Nous, les « extrémistes », les « radicaux/radicales », les « fâché.e.s pas fachos », pour reprendre une expression qu’affectionne Jean-Luc Mélenchon, nous nous sommes battu.e.s pour voir leur père répondre de ses actes devant la justice. Nous les voulions, ses ami.e.s PHTKistes et lui au Pénitencier National, mais bien vivant.e.s. Son assassinat sauvage a été pour nous un véritable coup de massue. Et c’est pourquoi (quoique dans un sens tout à fait différent), nous nous réapproprions cette idée qui a beaucoup circulé au moment des premières réactions à ce triste événement, selon laquelle celui-ci est un fort coup porté à la démocratie en Haïti.

Oui, l’assassinat de M. Moïse est, au-delà de son aspect purement brutal et inhumain, un sacré coup contre la démocratie et, avons-nous envie d’ajouter, contre tous.tes les progressistes d’Haïti et de la sous-région.

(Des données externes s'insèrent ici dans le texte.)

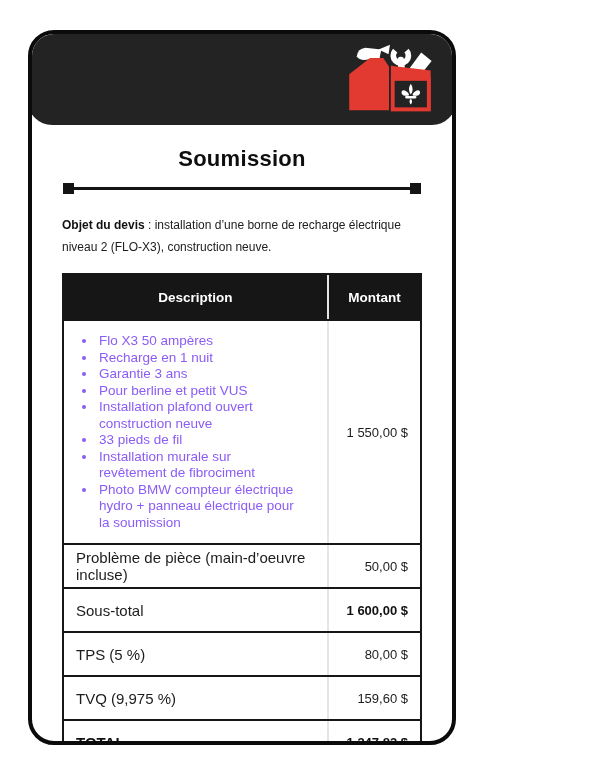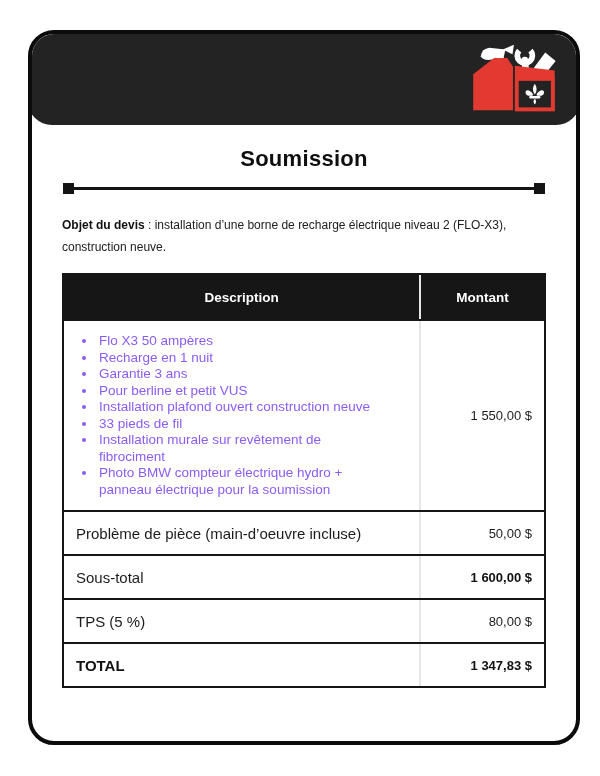--- a/index.html
+++ b/index.html
@@ -2,21 +2,21 @@
 <html><head>
 <meta charset="utf-8">
 <style>
   html,body{margin:0;padding:0;}
   body{
     width:600px;height:776px;background:#ffffff;
     font-family:"Liberation Sans","DejaVu Sans",sans-serif;
     color:#1c1c1c;position:relative;overflow:hidden;
   }
   .card{
-    position:absolute;left:28px;top:30px;width:552px;height:715px;
+    position:absolute;left:28px;top:30px;width:428px;height:715px;
     box-sizing:border-box;border:4px solid #0b0b0b;border-radius:26px;
     background:#ffffff;overflow:hidden;
   }
   .header-bar{
     margin:-4px -4px 0 -4px;height:95px;border-radius:24px;
     background:#232323;display:flex;align-items:center;justify-content:flex-end;
     padding-right:22px;box-sizing:border-box;
   }
   .logo{width:90px;height:72px;display:block;}
   .content{padding:0 30px;box-sizing:border-box;}
@@ -133,20 +133,24 @@
       <div class="qrow row">
         <div class="cell-desc">Sous-total</div>
         <div class="cell-amt bold">1 600,00 $</div>
       </div>
 
       <div class="qrow row">
         <div class="cell-desc">TPS (5 %)</div>
         <div class="cell-amt">80,00 $</div>
       </div>
 
+      <div class="qrow row">
+        <div class="cell-desc">TVQ (9,975 %)</div>
+        <div class="cell-amt">159,60 $</div>
+      </div>
 
       <div class="qrow row">
         <div class="cell-desc bold">TOTAL</div>
         <div class="cell-amt bold">1 347,83 $</div>
       </div>
 
     </div>
   </div>
 </div>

Il nous a enlevé toute possibilité de mener jusqu’au bout la bataille politique, légitime, que nous avions engagée avec lui, il y a 5 ans et avec, bien avant lui, son mentor, il y a 10 ans.

Une bataille pour la justice sociale ; contre la corruption, sa démagogique « caravane pour le changement » et son « Ti rès la pou pèp la » quand il avait déjà cédé une bonne part à ses oligarques de parrains ( fils adoptifs ou descendants directs de Dessalines ) ; sa complaisance et sa proximité avec les gangs qui sévissent dans les quartiers, sur les principales routes nationales et les rues de Port-au-Prince ; contre son indifférence affichée face aux nombreux cas d’assassinats que le pays a connus sous son règne ; contre son indifférence face au désastre économique et social qui pousse massivement les jeunes des milieux ruraux et populaires à quitter le pays dans les conditions que l’on sait, faisant de celui-ci, dans la sous-région, l’un des plus grands pays exportateurs de main-d’œuvre à bon marché, multitâches, et donc, surexploitée et « docilisée », fuyant comme la peste, les organisations syndicales, même les plus modérées, des pays « d’accueil »(lakay pa bon/ bouche nen bwè dlo santi, se sou mwen manman m konte, elatriye).

Tandis que le régime de M. Moïse n’a pas hésité à prolonger cette chaîne d’exploitation, initiée par son mentor, en se servant sur les transferts d’argent que font ces pauvres malheureux, malheureuses à leur famille et ami.e.s en difficulté resté.e s au pays.

Une bataille contre la misogynie et le sexisme d’État et décomplexés qu’incarnait son régime (souvenez-vous de la façon dont il se lâchait, Tchatcha en main, avec son épouse, en 2017, sur une chanson salement sexiste de son ancien mentor au carnaval des Cayes) et enfin, contre ses velléités dictatoriales et sa profonde allégeance à l’impérialisme américain, faisant, ainsi, passer Haïti, du statut déjà très problématique de République bananière à celui de Non-République (Petit clin d’œil au titre de l’essai de l’ancien président et leader de la Révolution citoyenne équatorienne, Rafael Correa).

Oui, notre bataille, nous le redisons haut et fort, n’a été, ni plus ni moins, qu’une bataille radicalement démocratique, qui n’a pas commencé avec la présidence de Jovenel Moïse, et qui, nous l’espérons, ne s’achèvera pas avec sa tragique disparition.